Enhertu was, after all, not developed in-house at AstraZeneca, but by Japan’s Daiichi Sankyo, with whom the company signed a $6.9bn deal in 2019 to develop and sell the drug.

It proved a canny move, driven through by the late oncologist José Baselga, who died of a rare brain condition in 2021 only two years after joining AstraZeneca and immediately insisting on the partnership with Daiichi.

Annual sales for the drug were then projected to peak at only $4.5bn. “We don't have a monopoly on all great ideas,” says Fredrickson, “and we do need to continually look for clinical partnerships, targeted M&A”.
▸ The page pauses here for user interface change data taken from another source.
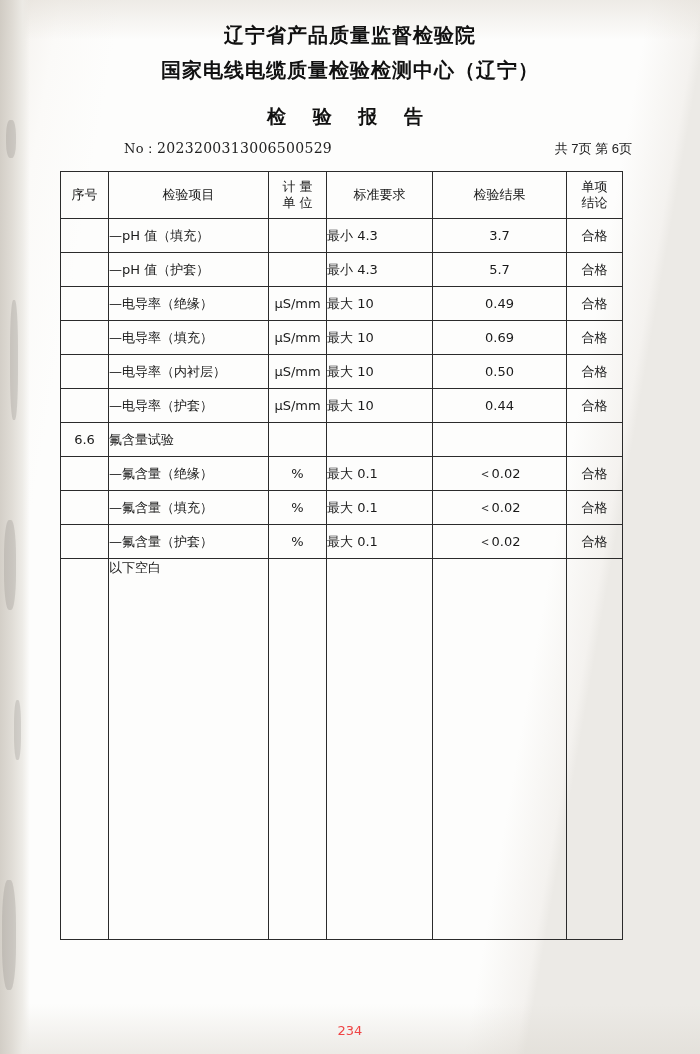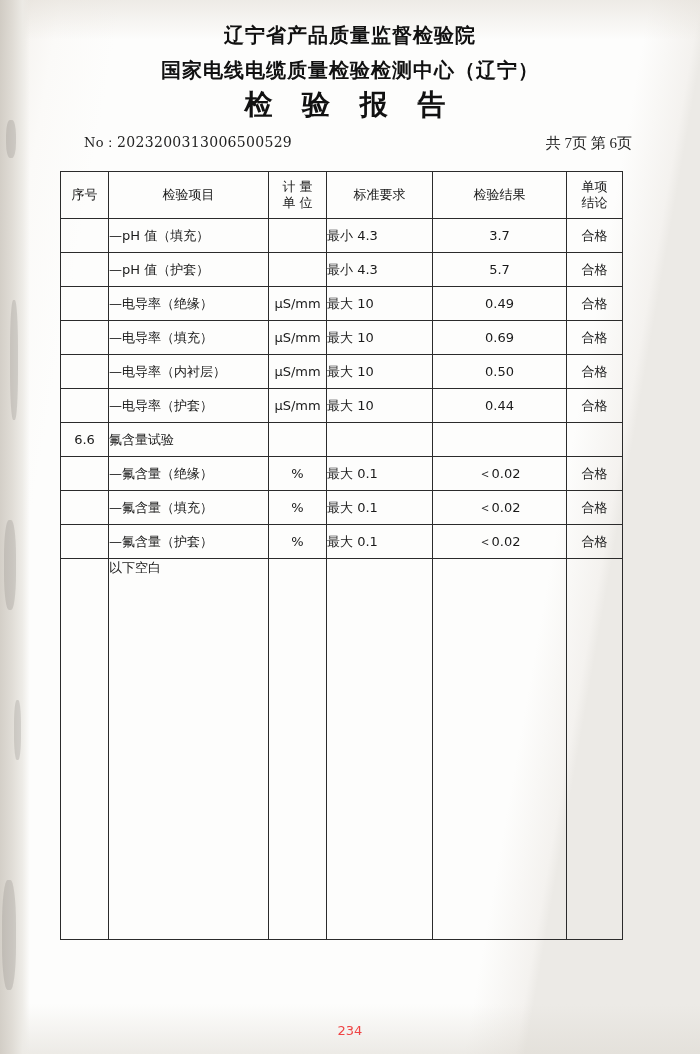--- a/index.html
+++ b/index.html
@@ -67,49 +67,50 @@
     font-family: "DejaVu Sans", "Liberation Sans", sans-serif;
     font-weight: bold;
     font-size: 20px;
     letter-spacing: 1px;
     margin-top: 8px;
     color: #111;
   }
   .doc-title {
     font-family: "DejaVu Sans", "Liberation Sans", sans-serif;
     font-weight: bold;
-    font-size: 28px;
+    font-size: 19px;
     letter-spacing: 10px;
-    margin-top: 2px;
+    margin-top: 20px;
     color: #111;
   }
   .meta-row {
     position: relative;
     margin-top: 10px;
     height: 20px;
     padding: 0 0 0 0;
   }
   .meta-no {
     position: absolute;
     left: 84px;
     top: 0;
     font-size: 14px;
     font-family: "DejaVu Serif", serif;
     letter-spacing: 0.3px;
     color: #222;
   }
   .meta-no .no-label {
     font-size: 13px;
+    margin-left: 40px;
   }
   .meta-pages {
     position: absolute;
     right: 68px;
     top: 0;
-    font-size: 15px;
-    font-family: Liberation Serif, serif;
+    font-size: 13px;
+    font-family: Liberation Sans, sans-serif;
     color: #222;
   }
   table.report {
     position: absolute;
     left: 60px;
     top: 135px;
     width: 562px;
     border-collapse: collapse;
     table-layout: fixed;
     margin-top: 36px;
Yet he insists that “our own, in-house capabilities” should remain the bedrock of AZ’s growth, noting that more than a fifth of total revenue is invested in research. He talks excitedly of “cell therapy” - in which new, healthy cells are inserted into the body to replace diseased or damaged ones - as a major avenue of research, with patients benefiting “in the latter half of this decade”.

“It is,” he says, “remarkable, really, truly exciting to see the explosion in science that's happening across the industry.” Cancer, he says, has shown itself to be beatable.

Suddenly, pioneering new therapies are emerging to fight a disease for which the standard menu of treatment - surgery, radio and chemotherapy - has barely changed in decades.

Pascal Soriot will go down in history as the man who went out on a limb to vaccinate the world against a terrible new disease.

Will his successor be a man who wants to protect humanity from a terrible old one? Or even cure mankind of it altogether.

“My clear objective, my ambition,” Fredrickson says, “is to eliminate cancer as a cause of death.”